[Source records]
================================

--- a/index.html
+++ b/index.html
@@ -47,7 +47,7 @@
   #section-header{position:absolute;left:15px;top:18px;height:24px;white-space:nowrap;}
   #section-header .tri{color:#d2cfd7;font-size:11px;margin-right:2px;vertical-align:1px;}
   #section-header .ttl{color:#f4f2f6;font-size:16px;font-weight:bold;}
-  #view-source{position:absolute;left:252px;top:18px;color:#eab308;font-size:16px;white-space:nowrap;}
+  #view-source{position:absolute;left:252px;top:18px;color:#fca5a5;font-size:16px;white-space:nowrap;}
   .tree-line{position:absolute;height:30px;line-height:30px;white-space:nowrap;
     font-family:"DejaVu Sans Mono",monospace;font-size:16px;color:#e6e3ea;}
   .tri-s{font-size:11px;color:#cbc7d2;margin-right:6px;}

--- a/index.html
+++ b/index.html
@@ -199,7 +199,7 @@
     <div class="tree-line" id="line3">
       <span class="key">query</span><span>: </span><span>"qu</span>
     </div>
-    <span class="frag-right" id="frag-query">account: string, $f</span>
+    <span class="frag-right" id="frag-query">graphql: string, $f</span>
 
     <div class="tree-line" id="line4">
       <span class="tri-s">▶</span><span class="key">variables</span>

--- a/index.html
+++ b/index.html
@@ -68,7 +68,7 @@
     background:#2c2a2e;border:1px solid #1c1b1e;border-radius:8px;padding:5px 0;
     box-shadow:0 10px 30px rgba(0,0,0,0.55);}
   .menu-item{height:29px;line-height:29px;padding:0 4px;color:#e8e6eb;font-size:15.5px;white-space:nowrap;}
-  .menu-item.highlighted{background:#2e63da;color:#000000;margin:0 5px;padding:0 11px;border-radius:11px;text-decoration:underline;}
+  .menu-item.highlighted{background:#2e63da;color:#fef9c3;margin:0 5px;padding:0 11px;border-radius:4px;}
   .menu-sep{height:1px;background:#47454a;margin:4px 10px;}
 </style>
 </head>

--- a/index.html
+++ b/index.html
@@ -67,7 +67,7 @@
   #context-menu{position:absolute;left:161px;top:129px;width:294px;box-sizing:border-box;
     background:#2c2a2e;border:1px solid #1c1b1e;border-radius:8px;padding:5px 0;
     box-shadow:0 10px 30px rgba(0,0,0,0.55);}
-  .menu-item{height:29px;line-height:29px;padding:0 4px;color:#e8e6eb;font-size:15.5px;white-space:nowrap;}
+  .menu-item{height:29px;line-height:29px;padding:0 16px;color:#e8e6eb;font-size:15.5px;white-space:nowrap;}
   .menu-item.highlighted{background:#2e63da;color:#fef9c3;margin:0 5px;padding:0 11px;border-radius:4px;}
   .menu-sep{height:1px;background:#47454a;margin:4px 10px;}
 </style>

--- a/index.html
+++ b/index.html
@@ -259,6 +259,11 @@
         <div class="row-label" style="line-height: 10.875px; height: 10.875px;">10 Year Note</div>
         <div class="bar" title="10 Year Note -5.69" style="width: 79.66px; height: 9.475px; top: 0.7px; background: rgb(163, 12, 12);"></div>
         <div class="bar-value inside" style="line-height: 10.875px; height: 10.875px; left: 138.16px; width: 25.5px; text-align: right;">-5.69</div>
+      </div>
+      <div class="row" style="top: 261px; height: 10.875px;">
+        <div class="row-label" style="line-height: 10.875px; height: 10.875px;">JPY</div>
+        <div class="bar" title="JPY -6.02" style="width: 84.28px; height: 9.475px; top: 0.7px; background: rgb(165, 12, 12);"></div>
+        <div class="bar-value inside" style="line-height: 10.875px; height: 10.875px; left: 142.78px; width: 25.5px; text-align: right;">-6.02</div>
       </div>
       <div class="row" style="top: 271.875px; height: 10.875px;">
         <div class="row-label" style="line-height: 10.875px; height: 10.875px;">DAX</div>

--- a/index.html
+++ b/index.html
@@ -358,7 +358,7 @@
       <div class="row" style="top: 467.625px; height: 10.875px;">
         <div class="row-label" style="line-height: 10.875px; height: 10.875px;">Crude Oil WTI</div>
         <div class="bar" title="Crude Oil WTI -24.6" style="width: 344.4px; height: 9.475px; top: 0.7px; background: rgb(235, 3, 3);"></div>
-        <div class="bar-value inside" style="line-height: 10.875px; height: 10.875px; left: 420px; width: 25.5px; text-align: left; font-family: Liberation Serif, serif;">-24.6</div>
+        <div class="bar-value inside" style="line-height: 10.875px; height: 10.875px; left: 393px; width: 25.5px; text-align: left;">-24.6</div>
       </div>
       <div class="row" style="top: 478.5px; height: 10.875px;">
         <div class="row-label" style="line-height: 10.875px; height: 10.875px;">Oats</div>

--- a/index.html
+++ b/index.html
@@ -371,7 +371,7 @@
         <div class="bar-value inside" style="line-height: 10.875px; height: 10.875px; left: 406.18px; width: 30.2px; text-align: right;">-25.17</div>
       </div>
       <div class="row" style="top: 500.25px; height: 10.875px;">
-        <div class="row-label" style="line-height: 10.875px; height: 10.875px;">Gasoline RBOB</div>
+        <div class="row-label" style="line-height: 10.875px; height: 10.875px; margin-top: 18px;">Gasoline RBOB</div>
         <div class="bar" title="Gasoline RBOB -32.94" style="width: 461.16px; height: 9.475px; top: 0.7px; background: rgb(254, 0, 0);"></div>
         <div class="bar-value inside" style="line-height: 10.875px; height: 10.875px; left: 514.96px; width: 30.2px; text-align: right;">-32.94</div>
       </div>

================================

Work request.
Reproduce every entry above exactly as it was written.

Response box.
--- a/index.html
+++ b/index.html
@@ -47,7 +47,7 @@
   #section-header{position:absolute;left:15px;top:18px;height:24px;white-space:nowrap;}
   #section-header .tri{color:#d2cfd7;font-size:11px;margin-right:2px;vertical-align:1px;}
   #section-header .ttl{color:#f4f2f6;font-size:16px;font-weight:bold;}
-  #view-source{position:absolute;left:252px;top:18px;color:#eab308;font-size:16px;white-space:nowrap;}
+  #view-source{position:absolute;left:252px;top:18px;color:#fca5a5;font-size:16px;white-space:nowrap;}
   .tree-line{position:absolute;height:30px;line-height:30px;white-space:nowrap;
     font-family:"DejaVu Sans Mono",monospace;font-size:16px;color:#e6e3ea;}
   .tri-s{font-size:11px;color:#cbc7d2;margin-right:6px;}

--- a/index.html
+++ b/index.html
@@ -199,7 +199,7 @@
     <div class="tree-line" id="line3">
       <span class="key">query</span><span>: </span><span>"qu</span>
     </div>
-    <span class="frag-right" id="frag-query">account: string, $f</span>
+    <span class="frag-right" id="frag-query">graphql: string, $f</span>
 
     <div class="tree-line" id="line4">
       <span class="tri-s">▶</span><span class="key">variables</span>

--- a/index.html
+++ b/index.html
@@ -68,7 +68,7 @@
     background:#2c2a2e;border:1px solid #1c1b1e;border-radius:8px;padding:5px 0;
     box-shadow:0 10px 30px rgba(0,0,0,0.55);}
   .menu-item{height:29px;line-height:29px;padding:0 4px;color:#e8e6eb;font-size:15.5px;white-space:nowrap;}
-  .menu-item.highlighted{background:#2e63da;color:#000000;margin:0 5px;padding:0 11px;border-radius:11px;text-decoration:underline;}
+  .menu-item.highlighted{background:#2e63da;color:#fef9c3;margin:0 5px;padding:0 11px;border-radius:4px;}
   .menu-sep{height:1px;background:#47454a;margin:4px 10px;}
 </style>
 </head>

--- a/index.html
+++ b/index.html
@@ -67,7 +67,7 @@
   #context-menu{position:absolute;left:161px;top:129px;width:294px;box-sizing:border-box;
     background:#2c2a2e;border:1px solid #1c1b1e;border-radius:8px;padding:5px 0;
     box-shadow:0 10px 30px rgba(0,0,0,0.55);}
-  .menu-item{height:29px;line-height:29px;padding:0 4px;color:#e8e6eb;font-size:15.5px;white-space:nowrap;}
+  .menu-item{height:29px;line-height:29px;padding:0 16px;color:#e8e6eb;font-size:15.5px;white-space:nowrap;}
   .menu-item.highlighted{background:#2e63da;color:#fef9c3;margin:0 5px;padding:0 11px;border-radius:4px;}
   .menu-sep{height:1px;background:#47454a;margin:4px 10px;}
 </style>

--- a/index.html
+++ b/index.html
@@ -259,6 +259,11 @@
         <div class="row-label" style="line-height: 10.875px; height: 10.875px;">10 Year Note</div>
         <div class="bar" title="10 Year Note -5.69" style="width: 79.66px; height: 9.475px; top: 0.7px; background: rgb(163, 12, 12);"></div>
         <div class="bar-value inside" style="line-height: 10.875px; height: 10.875px; left: 138.16px; width: 25.5px; text-align: right;">-5.69</div>
+      </div>
+      <div class="row" style="top: 261px; height: 10.875px;">
+        <div class="row-label" style="line-height: 10.875px; height: 10.875px;">JPY</div>
+        <div class="bar" title="JPY -6.02" style="width: 84.28px; height: 9.475px; top: 0.7px; background: rgb(165, 12, 12);"></div>
+        <div class="bar-value inside" style="line-height: 10.875px; height: 10.875px; left: 142.78px; width: 25.5px; text-align: right;">-6.02</div>
       </div>
       <div class="row" style="top: 271.875px; height: 10.875px;">
         <div class="row-label" style="line-height: 10.875px; height: 10.875px;">DAX</div>

--- a/index.html
+++ b/index.html
@@ -358,7 +358,7 @@
       <div class="row" style="top: 467.625px; height: 10.875px;">
         <div class="row-label" style="line-height: 10.875px; height: 10.875px;">Crude Oil WTI</div>
         <div class="bar" title="Crude Oil WTI -24.6" style="width: 344.4px; height: 9.475px; top: 0.7px; background: rgb(235, 3, 3);"></div>
-        <div class="bar-value inside" style="line-height: 10.875px; height: 10.875px; left: 420px; width: 25.5px; text-align: left; font-family: Liberation Serif, serif;">-24.6</div>
+        <div class="bar-value inside" style="line-height: 10.875px; height: 10.875px; left: 393px; width: 25.5px; text-align: left;">-24.6</div>
       </div>
       <div class="row" style="top: 478.5px; height: 10.875px;">
         <div class="row-label" style="line-height: 10.875px; height: 10.875px;">Oats</div>

--- a/index.html
+++ b/index.html
@@ -371,7 +371,7 @@
         <div class="bar-value inside" style="line-height: 10.875px; height: 10.875px; left: 406.18px; width: 30.2px; text-align: right;">-25.17</div>
       </div>
       <div class="row" style="top: 500.25px; height: 10.875px;">
-        <div class="row-label" style="line-height: 10.875px; height: 10.875px;">Gasoline RBOB</div>
+        <div class="row-label" style="line-height: 10.875px; height: 10.875px; margin-top: 18px;">Gasoline RBOB</div>
         <div class="bar" title="Gasoline RBOB -32.94" style="width: 461.16px; height: 9.475px; top: 0.7px; background: rgb(254, 0, 0);"></div>
         <div class="bar-value inside" style="line-height: 10.875px; height: 10.875px; left: 514.96px; width: 30.2px; text-align: right;">-32.94</div>
       </div>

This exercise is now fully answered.